╭──
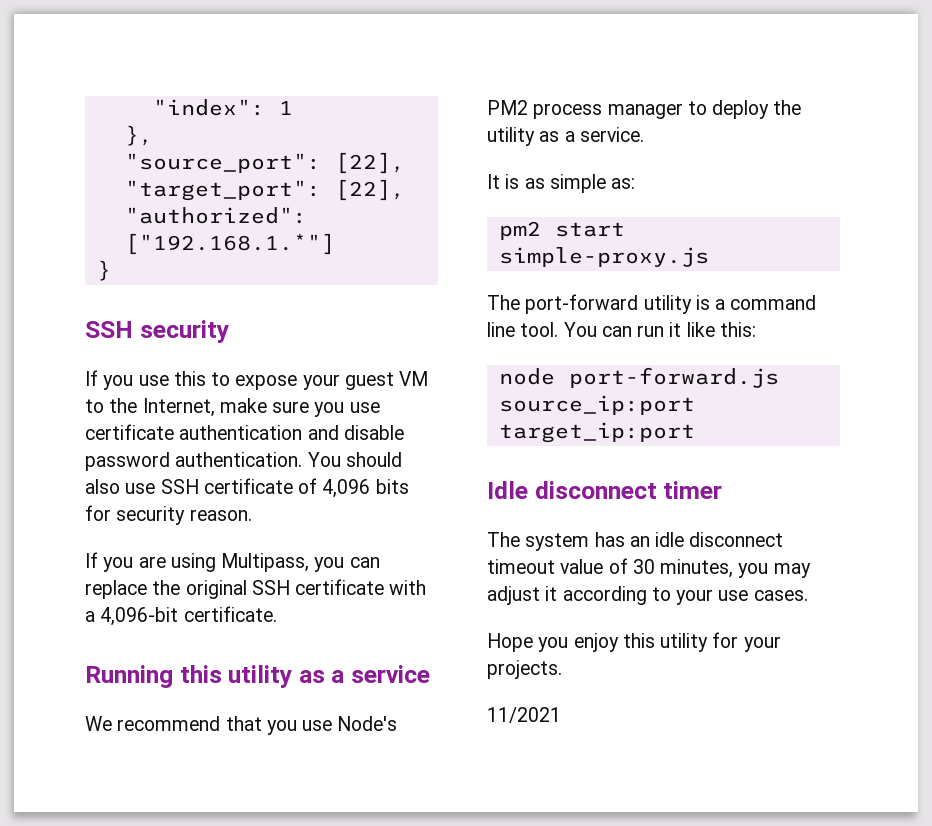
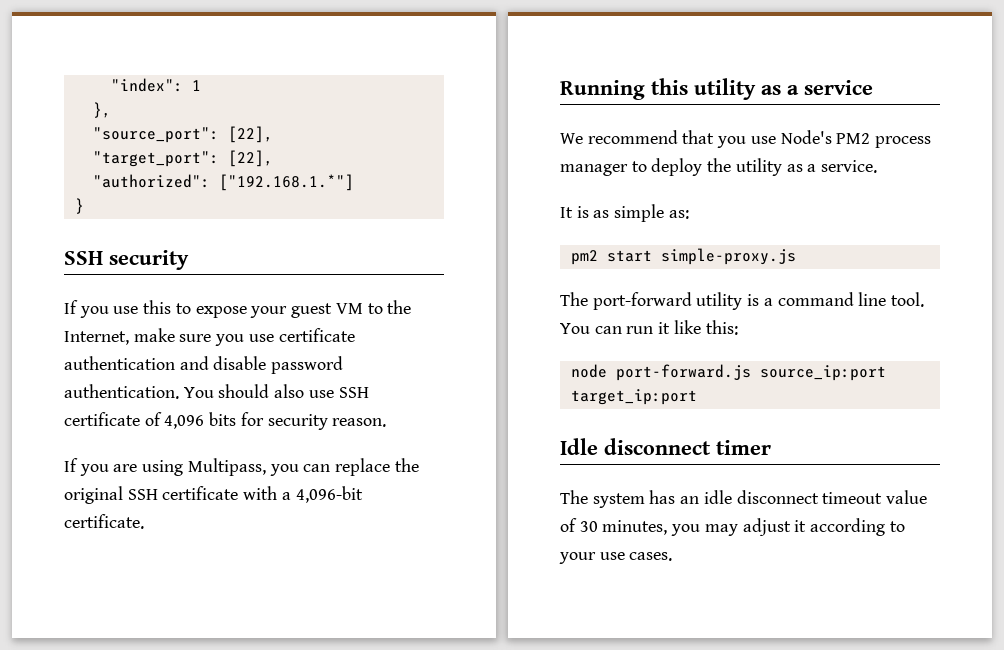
[487,632,781,652] [487,660,562,679] [487,707,561,723] // Hope you enjoy this utility for your projects. // 11/2021 -> (673, 556) none

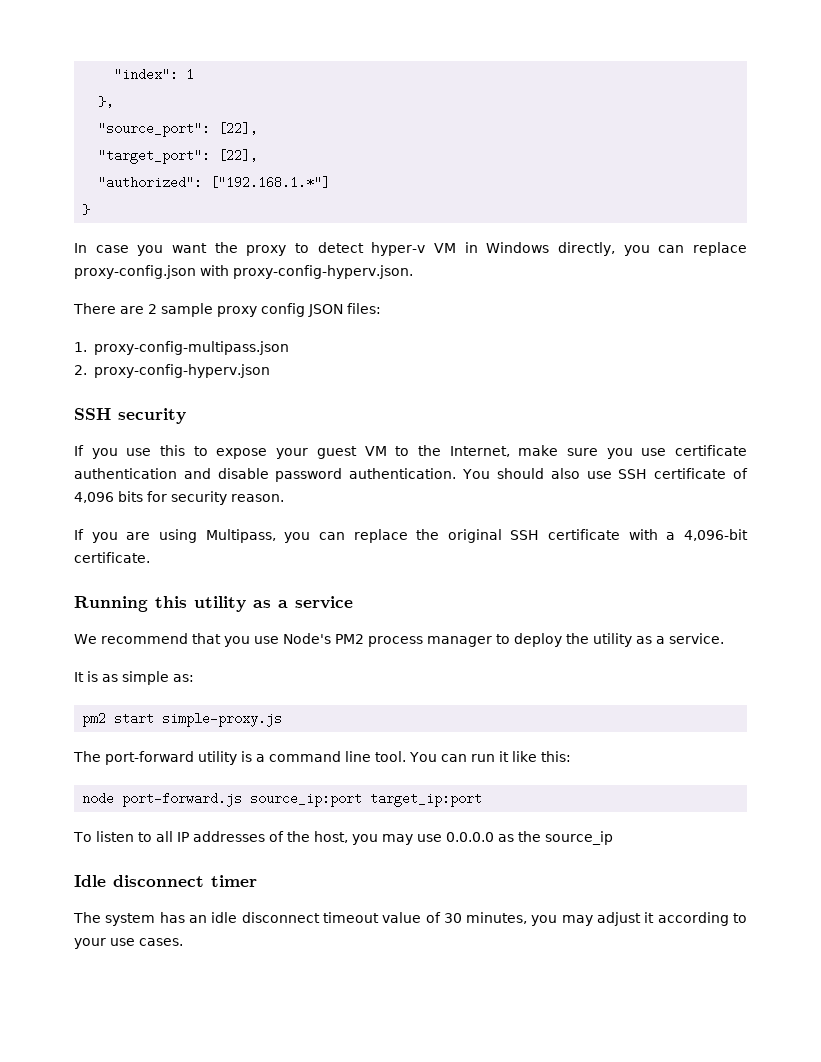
(84, 206) none -> [74,242,747,256] [74,265,413,279] [73,303,381,317] [74,341,289,355] [74,364,270,378] // In case you want the proxy to detect hyper-v VM in Windows directly, you can replace proxy-config.json with proxy-config-hyperv.json. // There are 2 sample proxy config JSON files: // 1. proxy-config-multipass.json // 2. proxy-config-hyperv.json
(697, 397) none -> [73,831,613,845] // To listen to all IP addresses of the host, you may use 0.0.0.0 as the source_ip

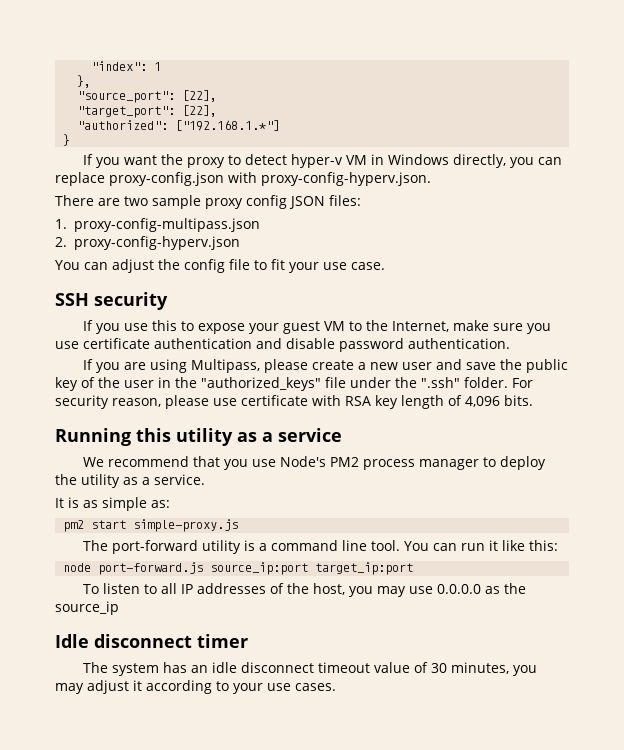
[74,243,129,253] In case -> [83,154,94,165] If
[148,304,157,314] 2 -> [124,196,148,206] two
(270, 371) none -> [55,259,385,273] // You can adjust the config file to fit your use case.
[462,468,748,479] [74,491,284,505] You should also use SSH certificate of 4,096 bits for security reason. -> (510, 343) none
[284,529,748,543] [74,552,150,563] you can replace the original SSH certificate with a 4,096-bit certificate. -> [264,359,569,373] [55,377,533,391] [55,395,533,409] please create a new user and save the public key of the user in the "authorized_keys" file under the ".ssh" folder. For security reason, please use certificate with RSA key length of 4,096 bits.

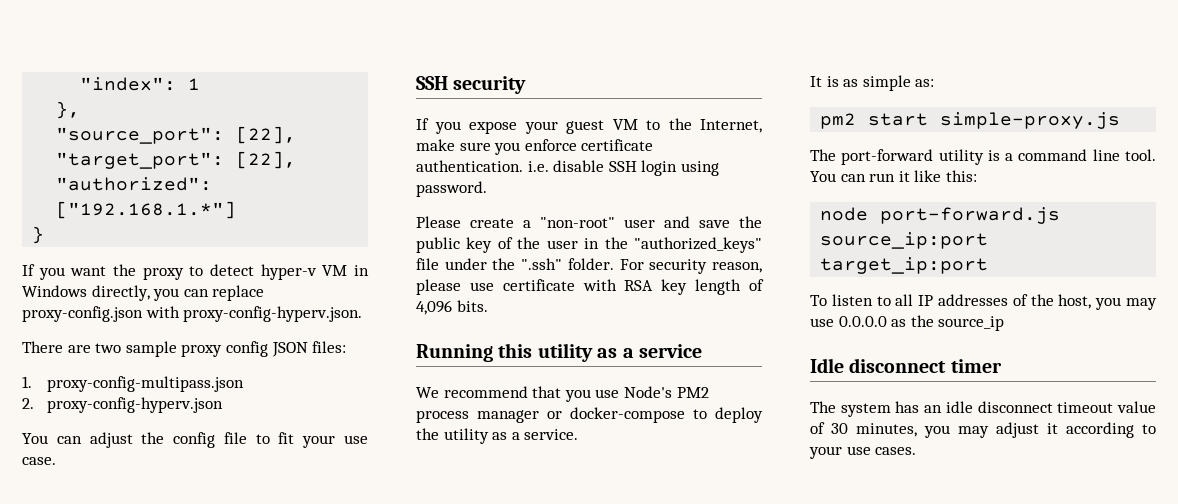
[124,320,195,331] use this to -> (461, 127) none
[55,338,510,352] [83,359,309,373] use certificate authentication and disable password authentication. // If you are using Multipass, please -> [524,139,654,151] [416,160,719,176] [416,181,487,197] [416,216,461,228] enforce certificate authentication. i.e. disable SSH login using password. // Please
[370,362,399,370] new -> [540,217,615,228] "non-root"
(480, 464) none -> [547,407,685,423] or docker-compose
╰──
(The task) Across the material, how many lines contain the word "this"? Only the number is wanted.

(Task answer) 2